1 Introduction
The ultimate goal of Artificial Intelligence, particularly machine learning, is to empower machines with the abilities of humans. This work focuses on imitating humans’ ability to continuously learn from experience—that is,
lifelong learning. Humans can utilize the previously learned skills to accomplish new tasks and memorize the acquired knowledge as the basis for future learning without forgetting previous skills. However, current machine learning algorithms perform far less competitively than humans in this aspect, which has prompted fast-growing research on continual recognition. Continual learning [
8] aims to learn several tasks sequentially while maintaining good performances on all the tasks learned so far, which is quite challenging. This article focuses on class incremental continual recognition, where each task is classification on several classes, and task ID is unavailable during inference.

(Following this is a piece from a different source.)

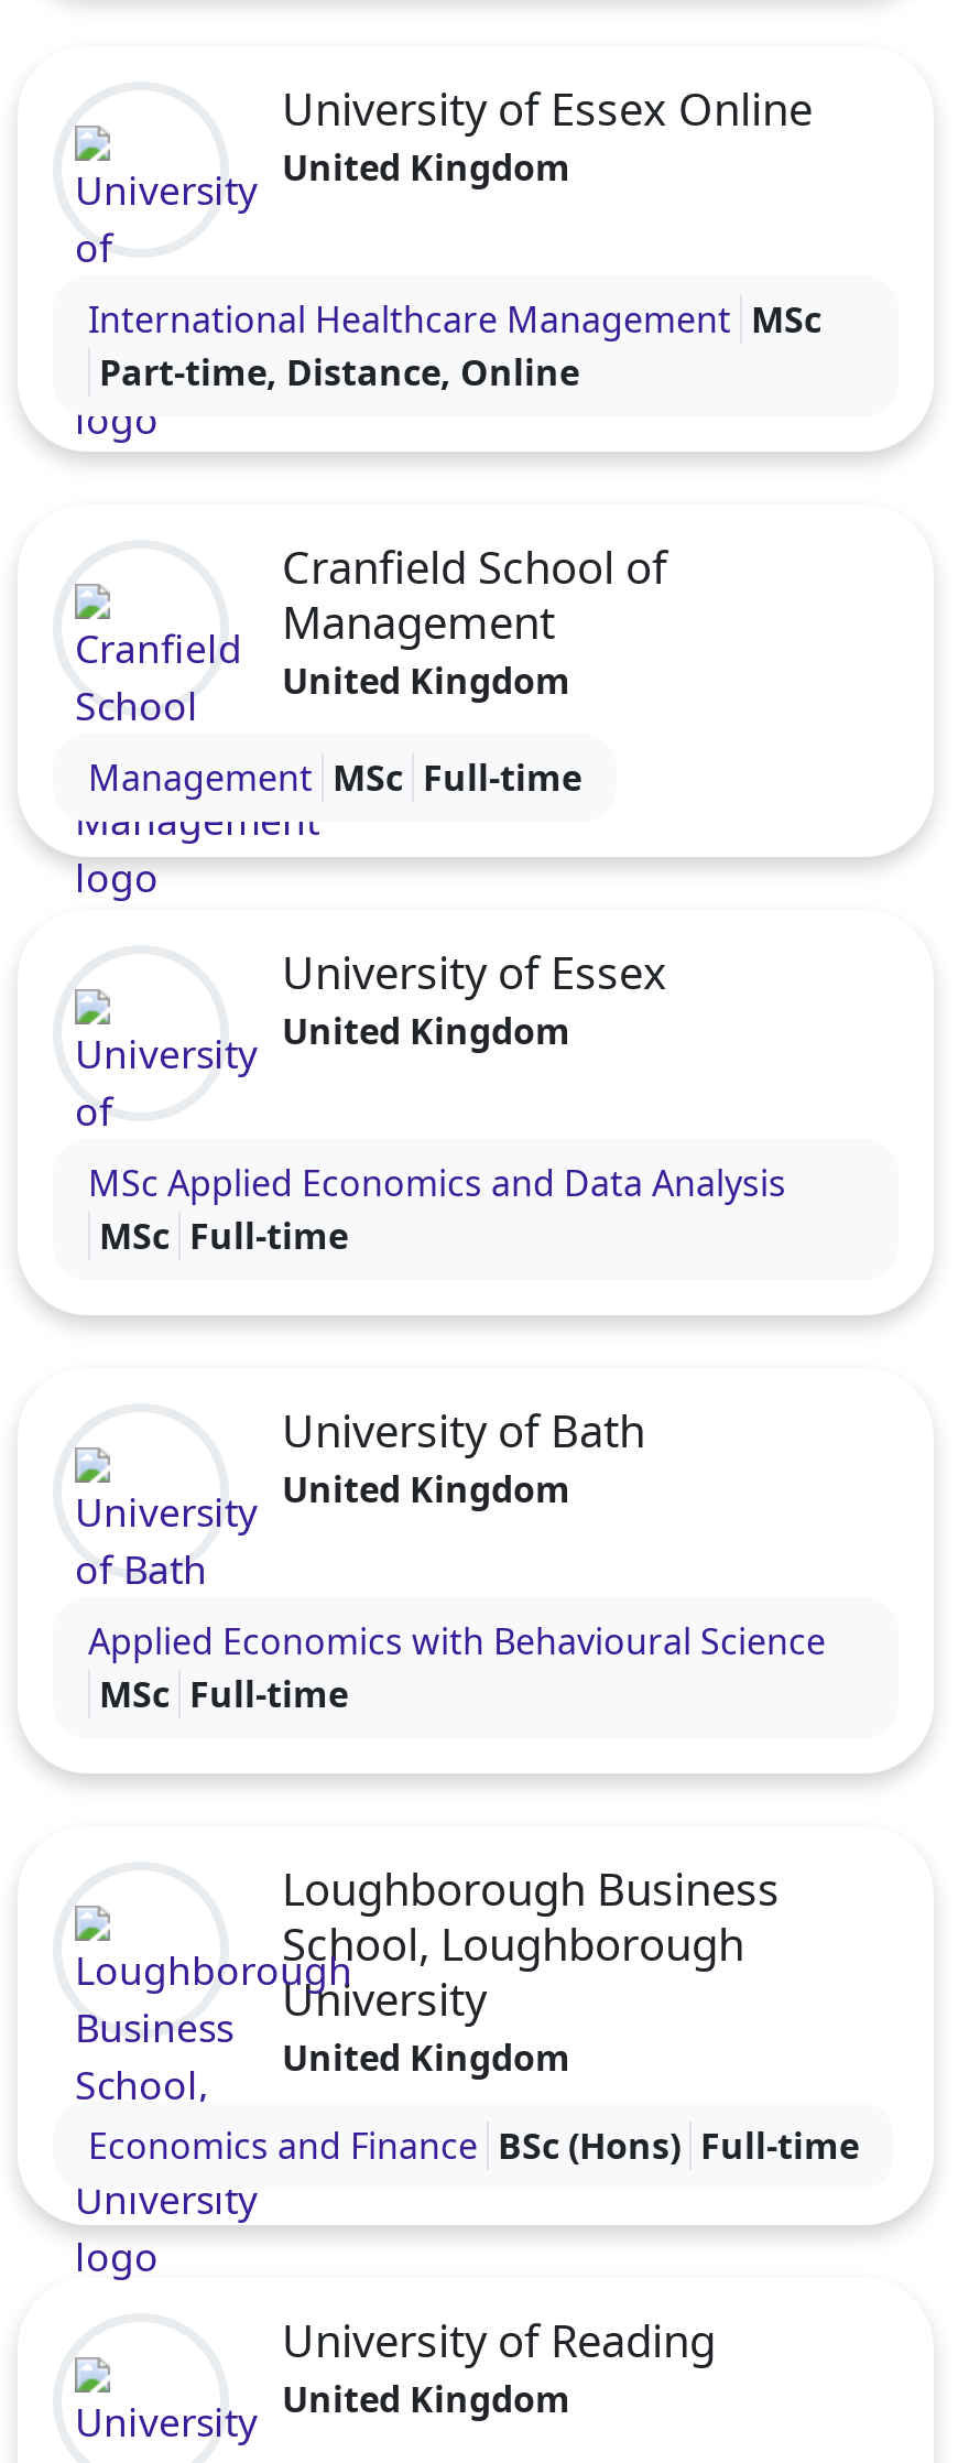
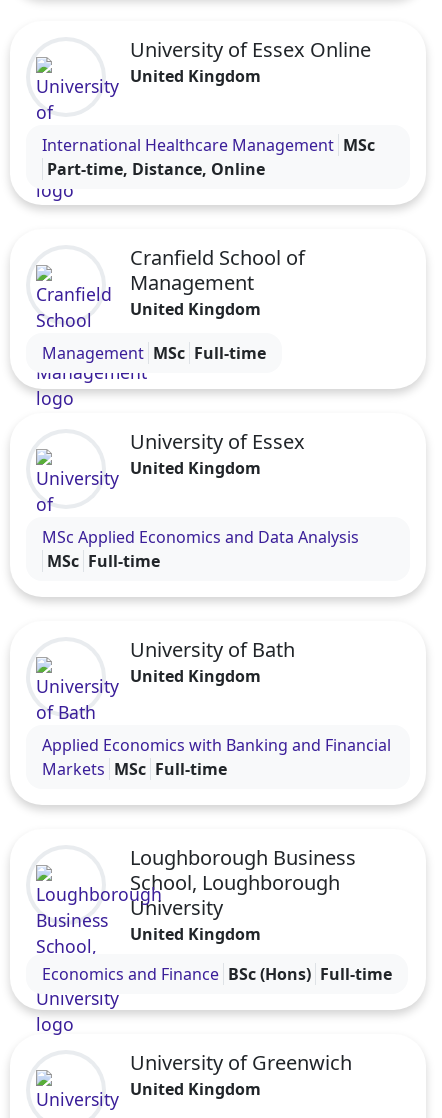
[88,1617,826,1718] Applied Economics with Behavioural Science | MSc Full-time -> [42,734,391,780] Applied Economics with Banking and Financial | Markets MSc Full-time
[282,2311,716,2370] University of Reading -> [130,1049,352,1076] University of Greenwich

Some continual learning methods merge the data from new tasks and existing tasks and then train the model on them, which is quite time consuming in most cases. Others fine-tune the trained model on the new task, which suffers from the fact that knowledge obtained from old tasks will be overwritten upon training on a new task, resulting in poor performances on old tasks. This phenomenon is referred to as catastrophic forgetting. Existing works to solve the catastrophic forgetting problem on continual learning can be divided into three categories: (i) parameter isolation, dedicating different model parameters to each task, which is restricted to the task incremental setting; (ii) regularization, adding certain restrictions during model updates to prevent the model from “forgetting” the learned knowledge of old tasks, which, although it can mitigate the catastrophic forgetting problem to some extent, suffers from a performance drop as the number of tasks continuously increases; and (iii) replay, partially memorizing data from old tasks as exemplars and mixing them with the new data for training, which has the best performance among the existing literature but can still inevitably “forget” knowledge obtained previously. Since replay methods achieve the state of the art, we choose to design our owned model based on replay.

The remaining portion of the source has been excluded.